Wednesday, March 17, 2010

HER OWN PERSONAL WORTH

I made a personal phone call a few days ago that went kind of like this:
“Hello, T~ This is Sue Moore.”
“Oh, Hi, Sue! How are you?”
“I’m okay but we’re having some family issues right now. Is D~ around?”
…and the lovely lady with whom I seldom have contact, went to call her husband to the phone.
Because of her husband’s work, I wonder how many times this particular woman is looked right past as people move directly on to greet her husband effusively. She has to have a pretty positive self-image or her life/their life will be one of many unhappy moments.

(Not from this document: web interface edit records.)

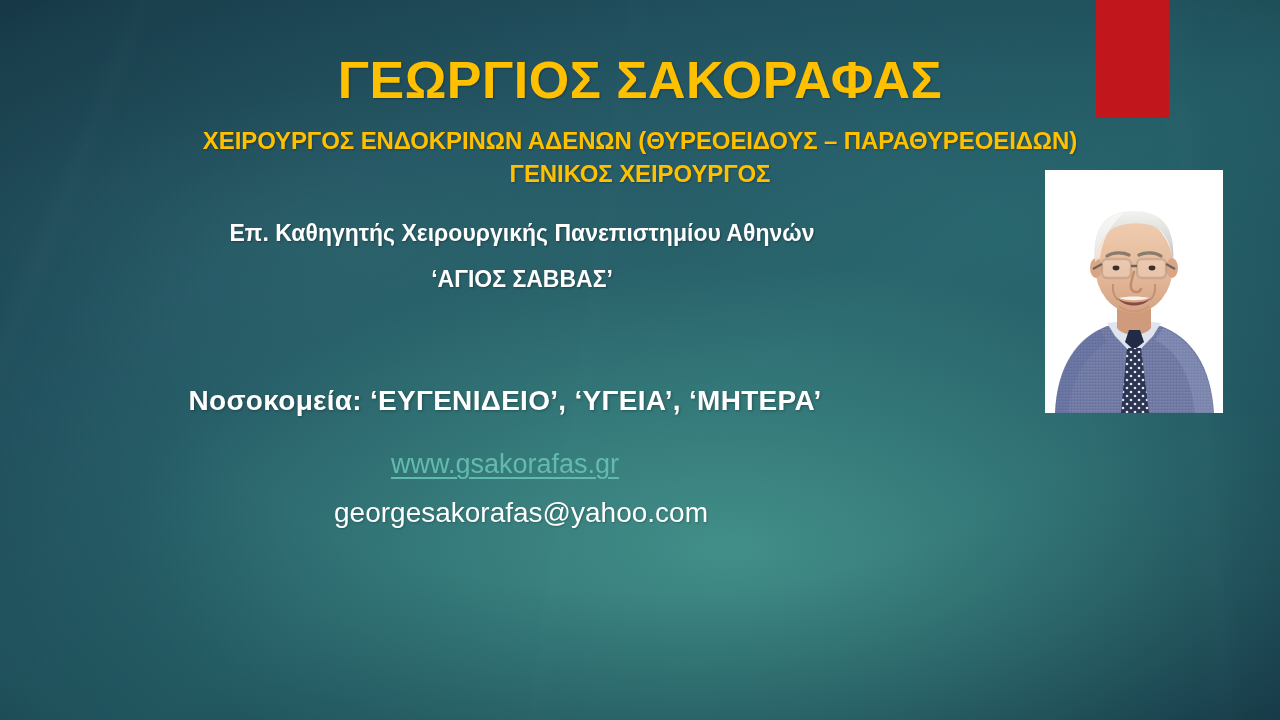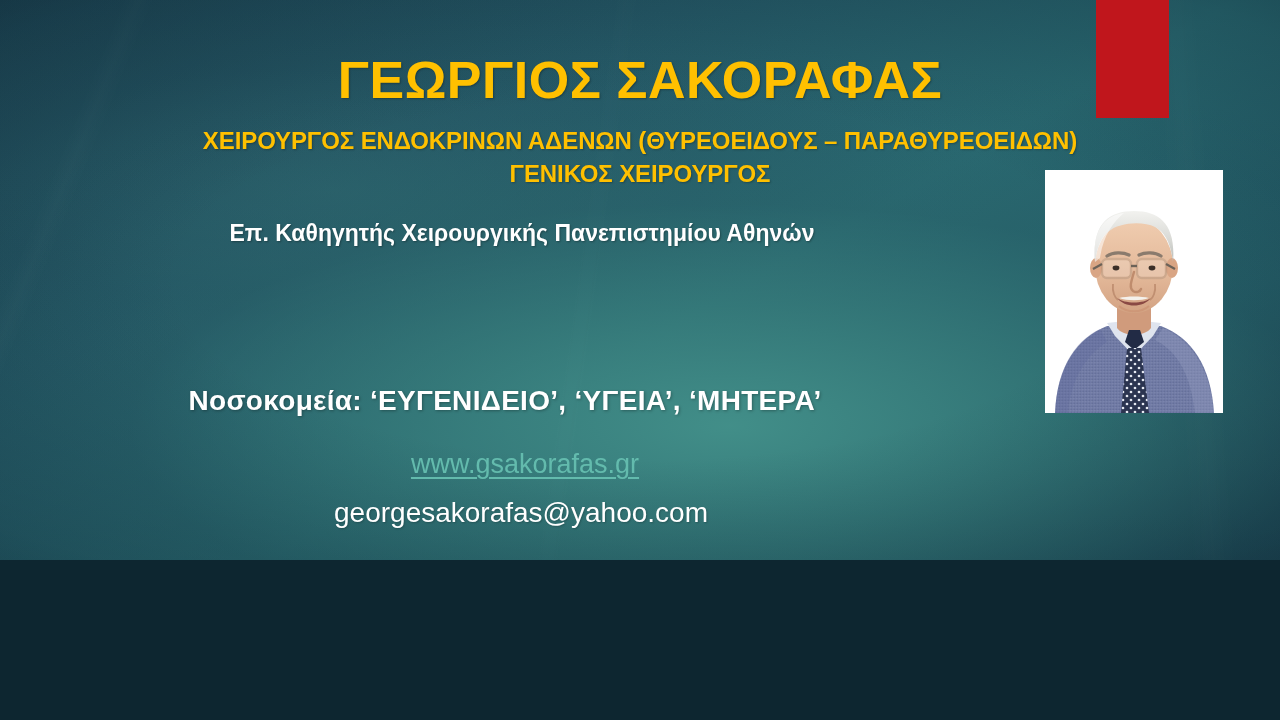"ΓΕΩΡΓΙΟΣ ΣΑΚΟΡΑΦΑΣ" #slide { height: 560px -> 720px }
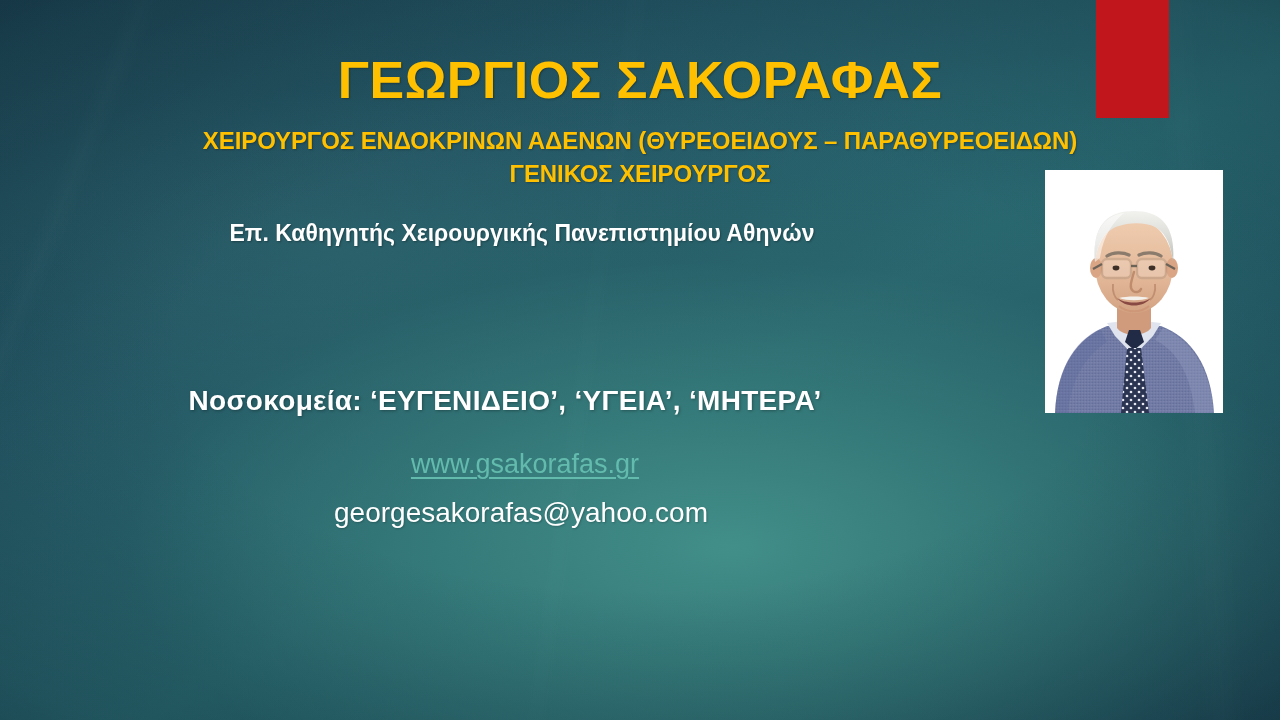"‘ΑΓΙΟΣ ΣΑΒΒΑΣ’" div { html: none -> <div>‘ΑΓΙΟΣ ΣΑΒΒΑΣ’</div> }
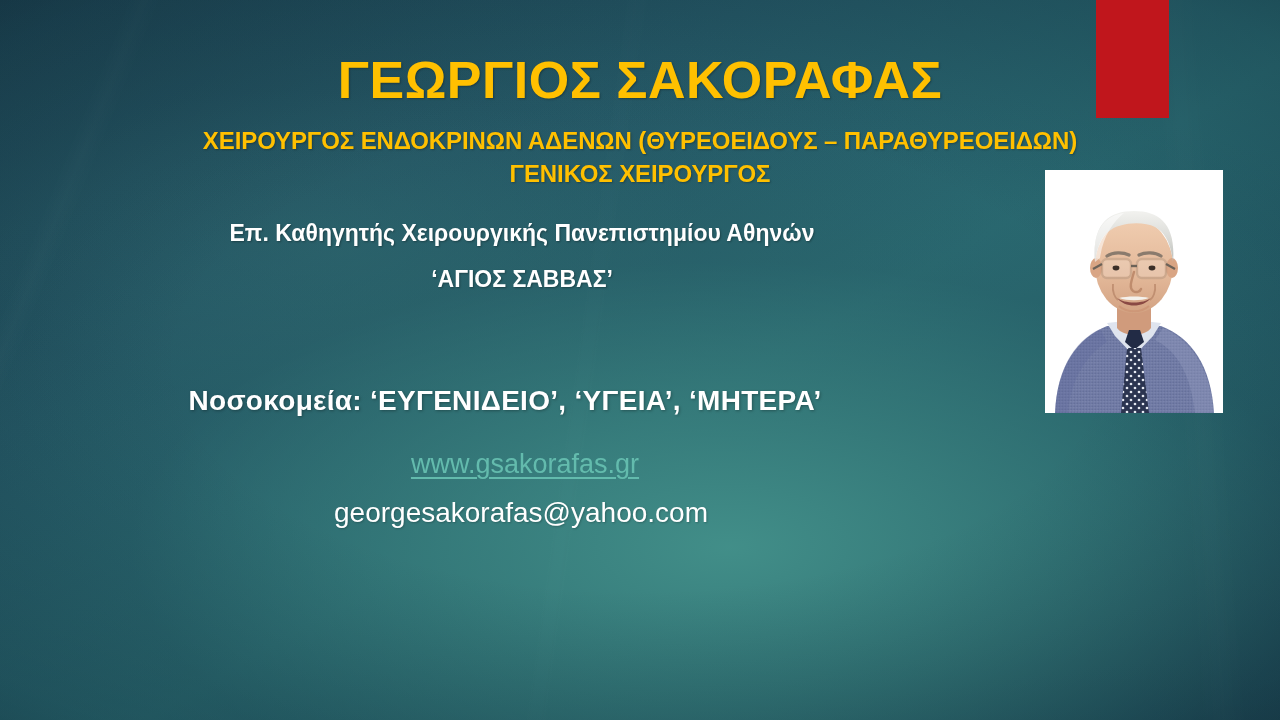"www.gsakorafas.gr" .website-line { margin-left: 20px -> none }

When I was young and foolish, I thought I would enjoy being the wife of a minister. My husband was capable of bringing lessons from the pulpit but I was woefully unprepared for being a minister’s wife. Thankfully he chose a different occupation, but even so, I was unprepared for dealing with much of what attracted me to him in the first place. As a student, the youth who became my husband was a class clown. In the classroom, he drew laughter from faculty and students alike. While students were left shaking with laughter, teachers were left sitting at their desks shaking their heads in an effort to clear them of the wonder of what they had just witnessed as that particular student left the room he had commandeered during the recent few moments. How blessed I felt when Mr. US Navy returned on leave and chose me, Miss Mousy Goody Two-Shoes, out of that whole class of the 226 members to be his date and later his wife. If the online dating-mating had run our personality tests, I suspect they would have run us out as totally incompatible. After we married there were times I began to think so, too, until I made the decision to be all that I could be. No, I didn’t decide to join the Army! I had simply come to the conclusion that to stay in a quiet corner while he was getting all the attention meant I could continue that way, or I could learn from him and become a personality who also gathered people. And gather people I did…and I grew…and I liked it, and me! The blessing is he found the new me fascinating and not only likeable, but lovable, so the monster he created continued to grow under his tutelage.
I still was not ready to be a minister’s wife, however, nor do I think I ever will be. The wife of a minister of any kind (pulpit, youth, counseling) has to be a very special person, because as I stated at the beginning, folks often pass right by her as though she were invisible in an effort to get the attention of her husband. Think about it: have you ever done similarly to what I did a few days ago?
The personality of the man who used to garner the attention of whole high school classrooms hasn’t changed all that much. He still draws a crowd and I still stand by the sidelines at times. Sometimes people see me, sometimes they pass right by, and I understand. I suspect that is how it is with the wives of these ministers. I hope so, because I really did “see” you that day on the phone, T~.